The She-Devil And Me

PE

I was chatting to one of my best friends yesterday and our conversation turned to exercise, most especially me and my hurt machine. I mean, that’s going quite well, I’m up to forty minutes now without feeling like I’m going to collapse when I climb off. I’d go so far as to say I don’t even mind the first 15 minutes or so. Steady on, I’m not saying I enjoy it…I just don’t mind it, let’s not get carried away.

When I look back, my dislike of exercise was baked in by the time I hit my teens, despite getting off to a promising start. I remember my gym teacher at junior school, he was a lovely man with infinite patience, especially since I single handedly shattered his dreams of leading the gym team to victory in the annual schools’ competition. I didn’t do anything wrong as such when I joined gym club, in fact I gave it my all.
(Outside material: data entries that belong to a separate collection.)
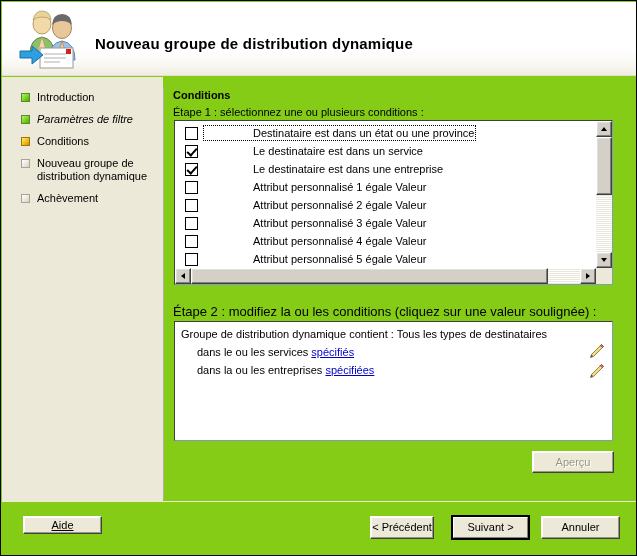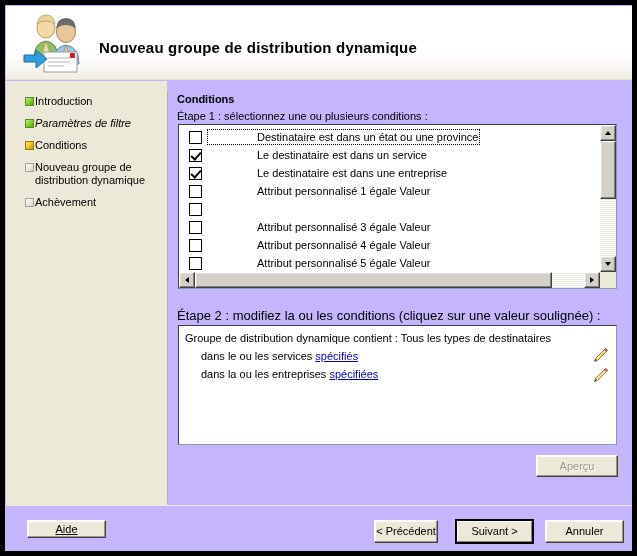"Nouveau groupe de distribution dynamique" #wizard { background: #c4b5fd -> #84cc16; border: 5px solid #000000 -> 1px solid #000000 }
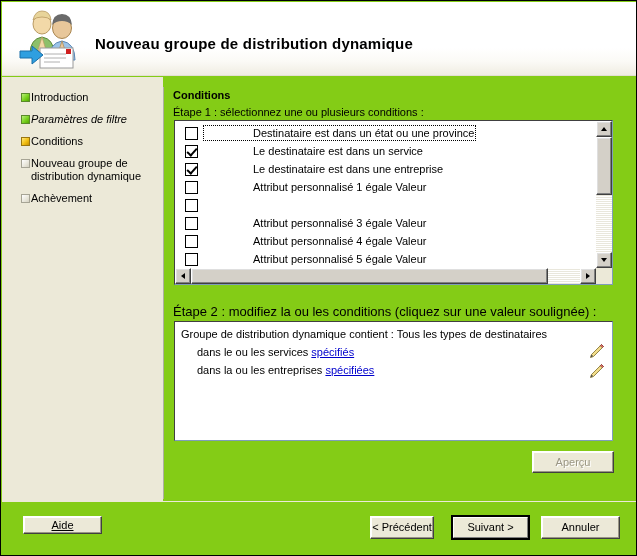"Introduction" .side-item { gap: 1px -> 7px }
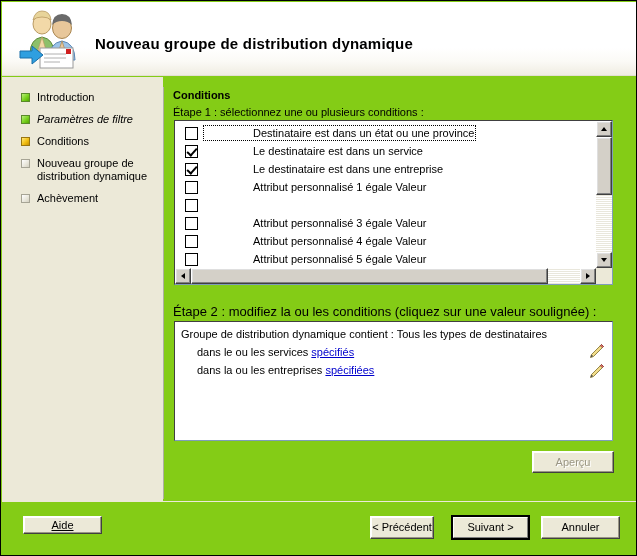"Attribut personnalisé 2 égale Valeur" span.cond-text { html: none -> <span>Attribut personnalisé 2 égale Valeur</span> }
Sadly, I could barely pull out of a forward roll without grunting. My leotard regularly got swallowed by my butt cheeks, and I had a habit of changing my mind at the last minute whenever I was required to have both feet off the ground at the same time. Given that the majority of our routines demanded that very thing, I’m afraid I rather cramped their style. But what I lacked in ability I made up for in comedy value and enthusiasm, and I was part of the team.

It was a different story at senior school. My PE teacher was the she-devil. And she hated me for having the audacity to be fat. I mean that woman despised me, and there began five years of double-lesson Thursday afternoon hell. I remember standing up on the hockey field shivering my nuts off in the middle of winter, with corned beef legs topped off by a short blue skirt which barely covered my arse. The she-devil insisted on putting me in goal since I pretty much filled the net…I’d never known misery like it.

And to cap it all, you then had to strip bare naked and shower with thirty other girls who were cutting their teeth on the whole bitchy vibe you know? I think I claimed to be on a period every week for at least five years in order to avoid that particular horror. To be fair, there’s no wonder the asshole voice can reel off excuse after excuse why I can’t do shit, he listened to me all those years and I was awesome at excuses.

So I guess that’s why exercise doesn’t top the list of my favourite things to do. Although having said that, last time I was a skinny string bean I enjoyed cycling. And whilst my bike hasn’t made it out of the garden shed for the last six years at least, come summer I’m all over it. Need to lose a bit more first, I mean it’s a sturdy bike but there are limits, right? It wasn’t designed with Shamu in mind.